(RECORD EXTRACTS Opens)

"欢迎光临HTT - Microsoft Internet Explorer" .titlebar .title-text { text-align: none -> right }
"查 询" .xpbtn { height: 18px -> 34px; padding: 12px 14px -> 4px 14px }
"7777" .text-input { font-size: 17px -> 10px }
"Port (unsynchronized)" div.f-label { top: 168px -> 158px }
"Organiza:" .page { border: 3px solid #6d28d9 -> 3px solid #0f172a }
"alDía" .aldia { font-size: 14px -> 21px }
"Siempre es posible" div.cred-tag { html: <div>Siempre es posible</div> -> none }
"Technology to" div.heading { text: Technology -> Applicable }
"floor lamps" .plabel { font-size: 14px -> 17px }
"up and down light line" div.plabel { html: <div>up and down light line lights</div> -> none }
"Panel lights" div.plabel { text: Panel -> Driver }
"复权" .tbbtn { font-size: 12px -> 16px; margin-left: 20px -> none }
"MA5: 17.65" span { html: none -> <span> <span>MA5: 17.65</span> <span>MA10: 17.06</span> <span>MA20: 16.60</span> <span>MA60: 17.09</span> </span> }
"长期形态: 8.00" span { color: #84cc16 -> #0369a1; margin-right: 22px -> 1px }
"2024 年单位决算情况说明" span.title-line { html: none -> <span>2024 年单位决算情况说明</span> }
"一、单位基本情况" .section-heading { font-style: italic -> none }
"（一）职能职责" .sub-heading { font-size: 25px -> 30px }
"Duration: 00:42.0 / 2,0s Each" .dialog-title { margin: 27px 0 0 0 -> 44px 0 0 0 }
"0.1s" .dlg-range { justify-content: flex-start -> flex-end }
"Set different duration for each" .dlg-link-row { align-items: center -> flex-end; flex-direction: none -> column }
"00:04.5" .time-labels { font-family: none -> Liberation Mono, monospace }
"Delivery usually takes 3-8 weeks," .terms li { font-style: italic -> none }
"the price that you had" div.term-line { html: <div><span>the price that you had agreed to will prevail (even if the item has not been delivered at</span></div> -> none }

(RECORD EXTRACTS Closes)

▶ WHAT TO DO
Look for the word "font". Copy out every line of the data that has it.

▶ TASK OUTPUT
"7777" .text-input { font-size: 17px -> 10px }
"alDía" .aldia { font-size: 14px -> 21px }
"floor lamps" .plabel { font-size: 14px -> 17px }
"复权" .tbbtn { font-size: 12px -> 16px; margin-left: 20px -> none }
"一、单位基本情况" .section-heading { font-style: italic -> none }
"（一）职能职责" .sub-heading { font-size: 25px -> 30px }
"00:04.5" .time-labels { font-family: none -> Liberation Mono, monospace }
"Delivery usually takes 3-8 weeks," .terms li { font-style: italic -> none }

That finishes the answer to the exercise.